La Commissione sottolinea l’importanza di una relazione armoniosa tra le disposizioni penali applicabili e la protezione dei profughi e dei richiedenti asilo. La Commissione sottolinea inoltre l’utilità di una cooperazione continua, che preveda in particolare la comunicazione delle informazioni pertinenti tra gli Stati membri. A tal fine potrebbero tuttavia rendersi necessarie ulteriori valutazioni basate su informazioni più affidabili.

[1] GU L 328 del 5 dicembre 2002, pag. 1.

[2] Articolo 249 del trattato CE.

[3] Cfr. la giurisprudenza in materia di attuazione delle direttive: causa 48/75 Royer, Raccolta 1976, pag. 497.

[4] Cfr. la giurisprudenza in materia di attuazione delle direttive: Causa 239/85 Commissione v.
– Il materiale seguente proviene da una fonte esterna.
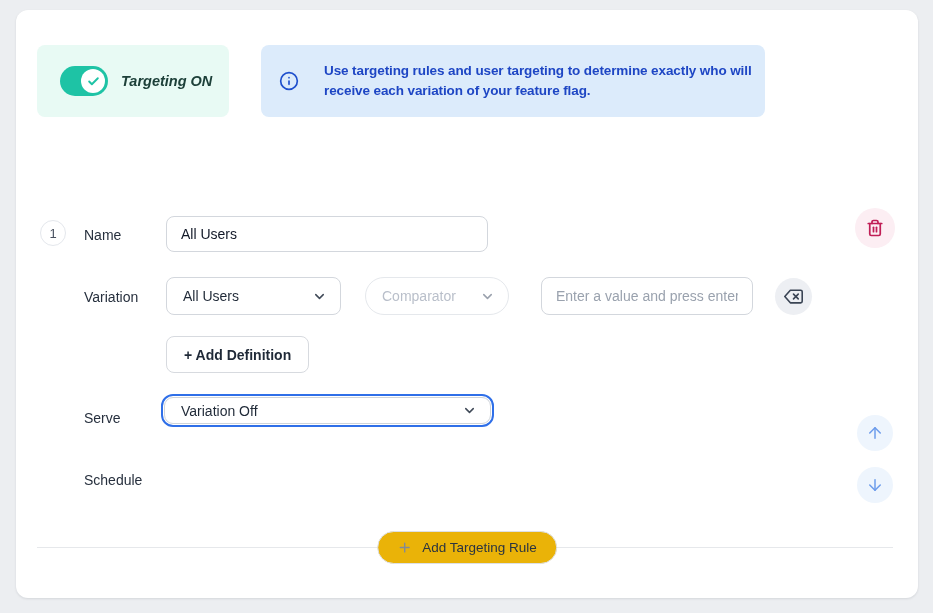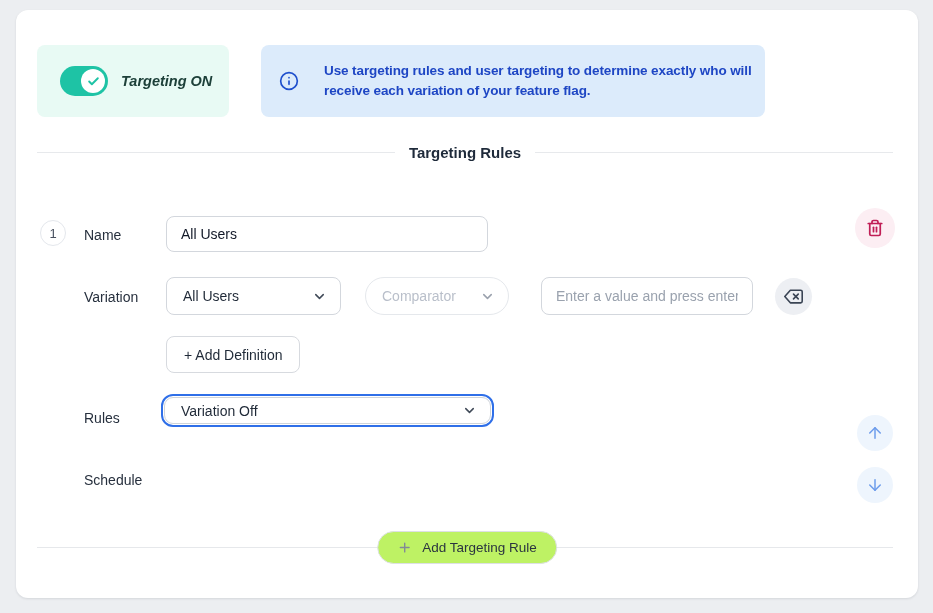--- a/index.html
+++ b/index.html
@@ -151,11 +151,6 @@
     <div class="info-text">Use targeting rules and user targeting to determine exactly who will receive each variation of your feature flag.</div>
   </div>
 
-  <div class="section-head">
-    <div class="rule-line"></div>
-    <div class="section-title">Targeting Rules</div>
-    <div class="rule-line"></div>
-  </div>
 
   <div class="rule-number">1</div>
 

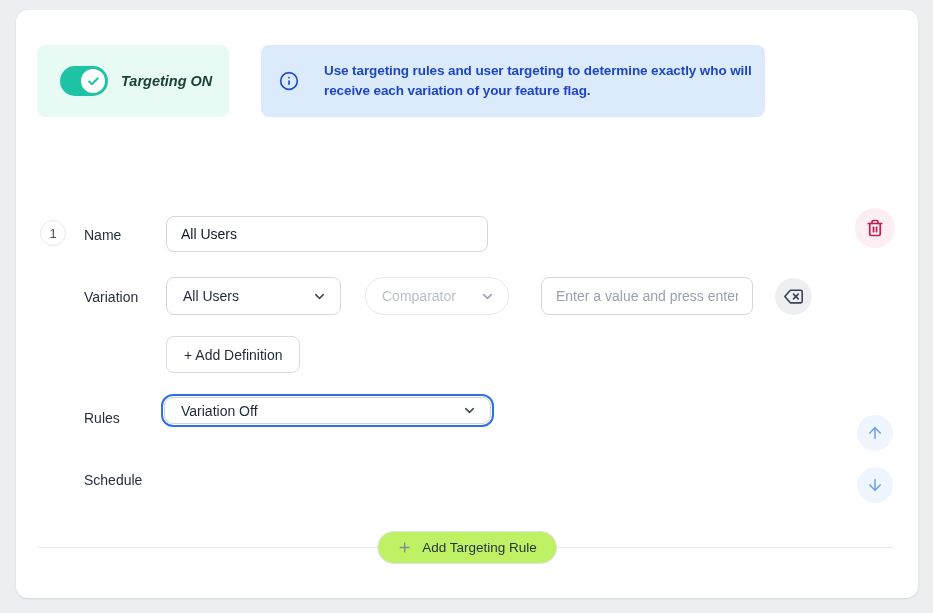--- a/index.html
+++ b/index.html
@@ -107,7 +107,7 @@
   .add-def-button {
     position:absolute; left:150px; top:326px; height:37px; padding:0 17px;
     background:#fff; border:1px solid #d7dadf; border-radius:8px;
-    font-family:"Liberation Sans",sans-serif; font-size:14px; font-weight:400;
+    font-family:"Liberation Sans",sans-serif; font-size:14px; font-weight:700;
     color:#1f2937; cursor:pointer;
   }
   

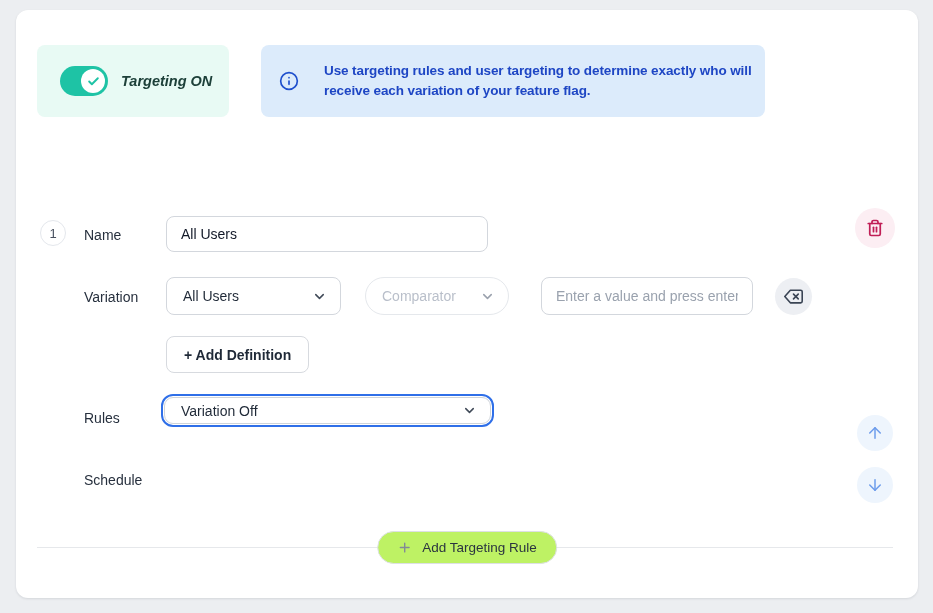--- a/index.html
+++ b/index.html
@@ -198,7 +198,7 @@
 
   <button class="add-def-button">+ Add Definition</button>
 
-  <div class="field-label lbl-serve">Rules</div>
+  <div class="field-label lbl-serve">Serve</div>
   <div class="select sel-serve">
     <span>Variation Off</span>
     <span>

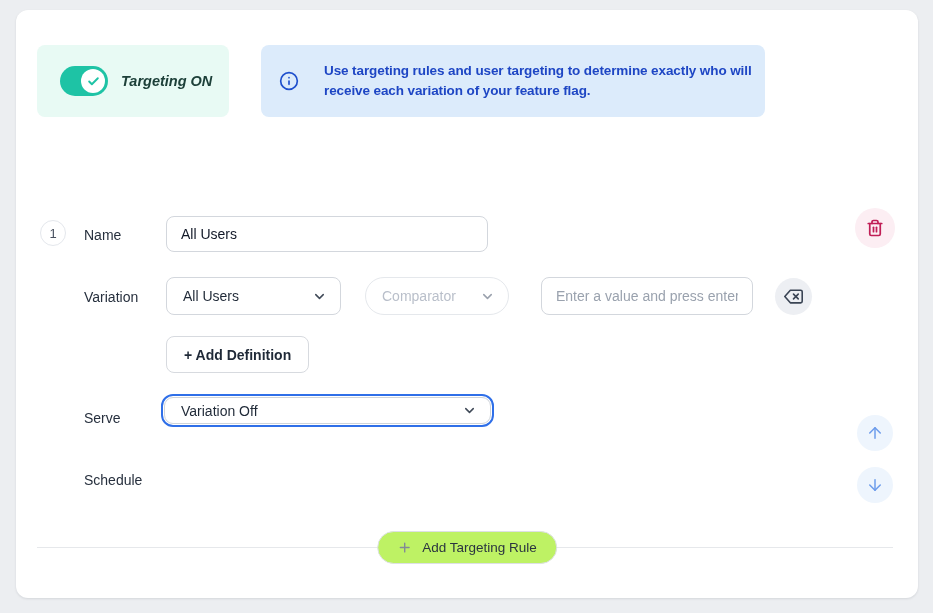--- a/index.html
+++ b/index.html
@@ -114,7 +114,7 @@
   .bottom-divider { position:absolute; left:21px; top:537px; width:856px; height:1px; background:#e6e8eb; }
   .add-rule-button {
     position:absolute; left:50%; top:521px; transform:translateX(-50%);
-    height:33px; padding:0 19px; background:#bef264;
+    height:33px; padding:0 19px; background:#eab308;
     border:1px solid #dde0e5; border-radius:17px;
     display:flex; align-items:center; gap:10px; cursor:pointer;
     font-family:"Liberation Sans",sans-serif;

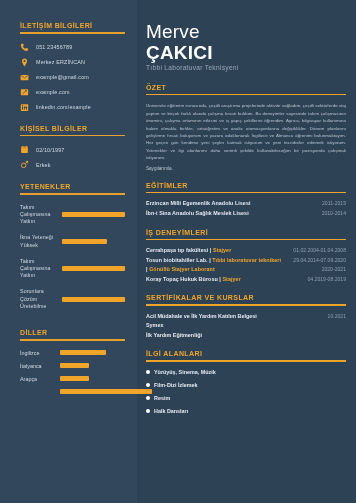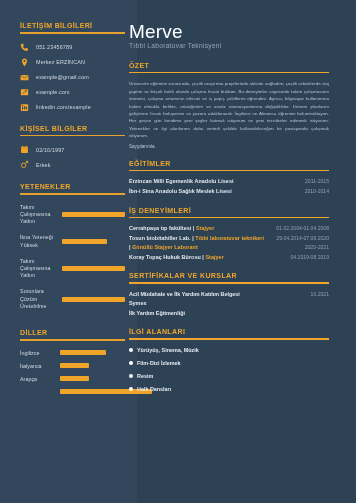--- a/index.html
+++ b/index.html
@@ -48,7 +48,7 @@
   .lang-extra{margin-left:40px;height:5.5px;background:#f0a52a;border-radius:1px;}
 
   
-  .main{position:absolute;left:120px;top:0;width:219px;height:503px;}
+  .main{position:absolute;left:137px;top:0;width:219px;height:503px;}
   .main-inner{padding:22px 10px 0 9px;}
 
   .name-first{

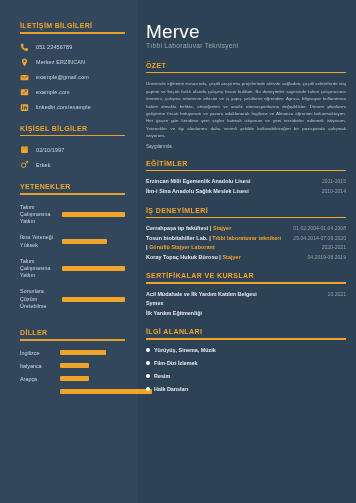--- a/index.html
+++ b/index.html
@@ -223,6 +223,7 @@
     <div class="main-inner">
 
       <h1 class="name-first">Merve</h1>
+      <h1 class="name-last">ÇAKICI</h1>
       <div class="job-title">Tıbbi Laboratuvar Teknisyeni</div>
 
       <h2 class="sec-title">ÖZET</h2>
Belgio Racc. [1986] da pag. 3645 a pag. 3659. Cfr. anche Causa 300/81 Commissione v. Italia Racc. [1983], da pag. 449 a pag. 456.

[5] Cfr. la giurisprudenza in materia di attuazione delle direttive: Causa 29/84 Commissione v. Germania Racc. [1985] da pag. 1661 a pag. 1673.

[6] Cfr. l’abbondante giurisprudenza sull’attuazione delle direttive, ad esempio: causa 52/75 Commissione/Italia, Racc. [1976] da pag. 277 a pag. 284. Cfr., in generale, le relazioni annuali della Commissione sul monitoraggio dell’applicazione del diritto comunitario, ad esempio COM (2001) 309 def.

[7] Cfr. PJG Kapteyn e P. Verloren van Themaat “Introduction to the Law of the European Communities”, terza edizione, 1998, pag. 328.

[8] GU L 328/1 del 5.12.2002, pag. 17.

[9] In sostanza, ciò significa che gli Stati membri dovrebbero prevedere una pena privativa della libertà per un massimo di almeno un anno.

[10] Decisione quadro 2002/584/GAI del Consiglio, del 13 giugno 2002, relativa al mandato d'arresto europeo e alle procedure di consegna tra Stati membri.